I think much of the problem has to do with the Left’s fear of its own voice. That’s why I celebrate Michael Moore, because he allows himself the same imperfect agit-prop that has been made into a science by the Right. He’s in for the good fight, yet people on his team complain about his indulgences and biases (as though every piece of corporate American news isn’t nuanced and market-tested propaganda in its own right). Films like Bowling for Columbine and Farenheit 9/11 have succeeded because of their accessibility and, though they are heavily flawed, have at least provided a mouthpiece for the disenfranchised idealists.
Because creative, intelligent people are most likely drawn towards the left, we are in possession of one unique weapon. That weapon is alternative media. We often forget that we are the ones with all the style, all the ideas, all the romance, and we shouldn’t be afraid to use them. Sure, the Right is the jock getting laid at the school dance, but what’s keeping us from throwing our own cooler party? If we could escape from our own self-conciousness for a moment then there is a real threat that we will be heard.

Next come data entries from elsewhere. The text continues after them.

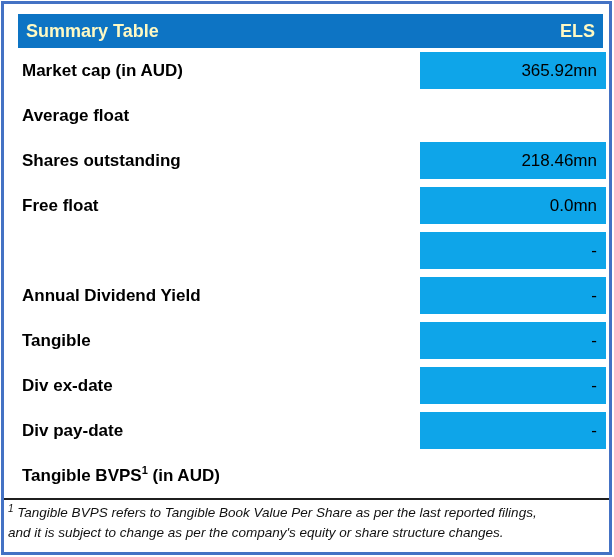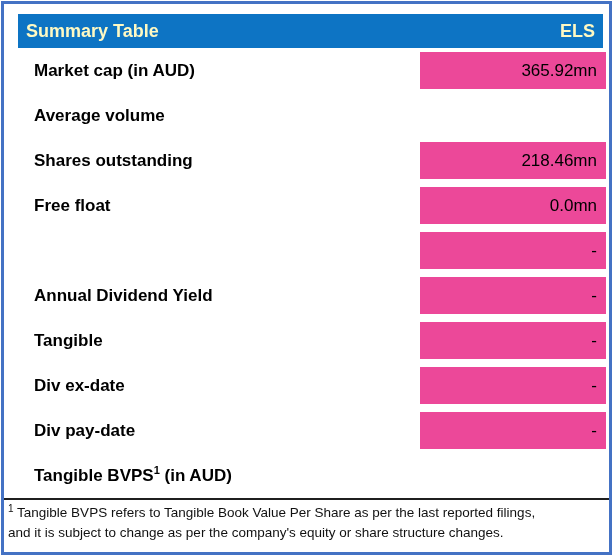"Market cap (in AUD)" .row { margin-left: 12px -> none }
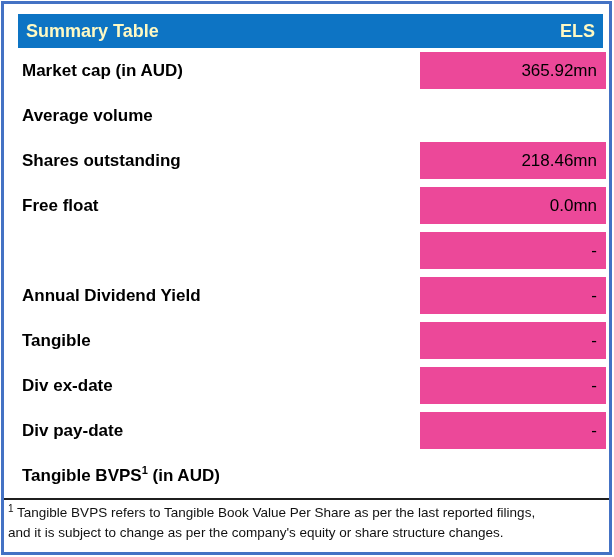"365.92mn" .row-value { background: #ec4899 -> #0ea5e9 }
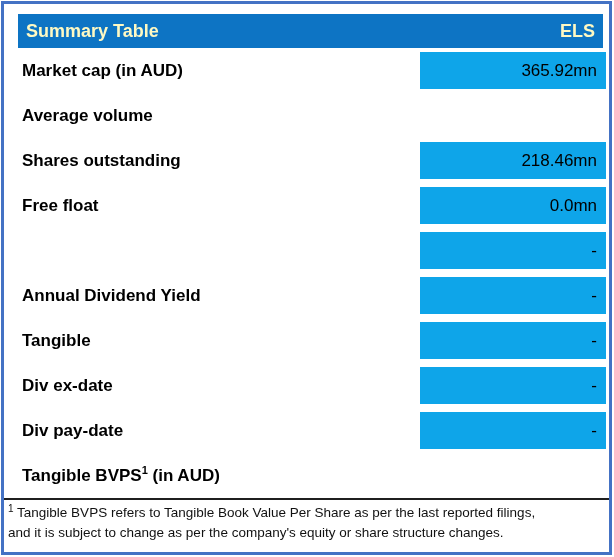"Average volume" span { text: volume -> float }
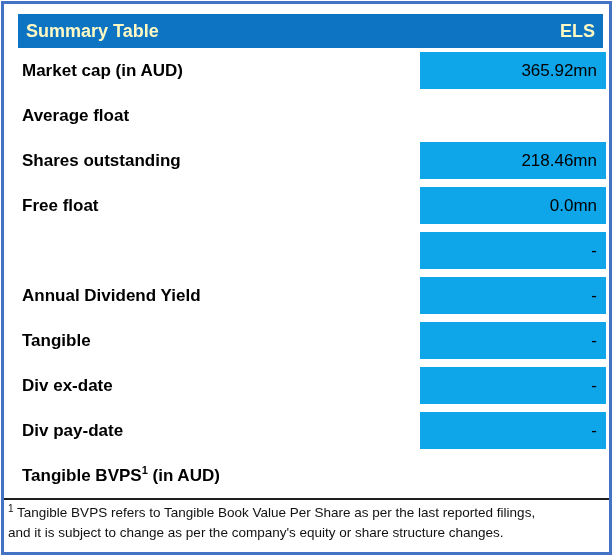"1 Tangible BVPS refers to" .footnote { font-style: none -> italic }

And who is actually listening? More people than ever before. Farenheit 9/11, Supersize Me and The Corporation were important because of their ubiquity; they weren’t just for students and people with long hair. Everyone saw them. Granted, they galvanize the opposition, but so be it. It’s time to start throwing spears. And the fact that this column has ended with a call to arms, despite the promise I made to myself that I would remain bleak and uninspired throughout, is evidence enough that there is still enough spark out there, somewhere, to really start a fire.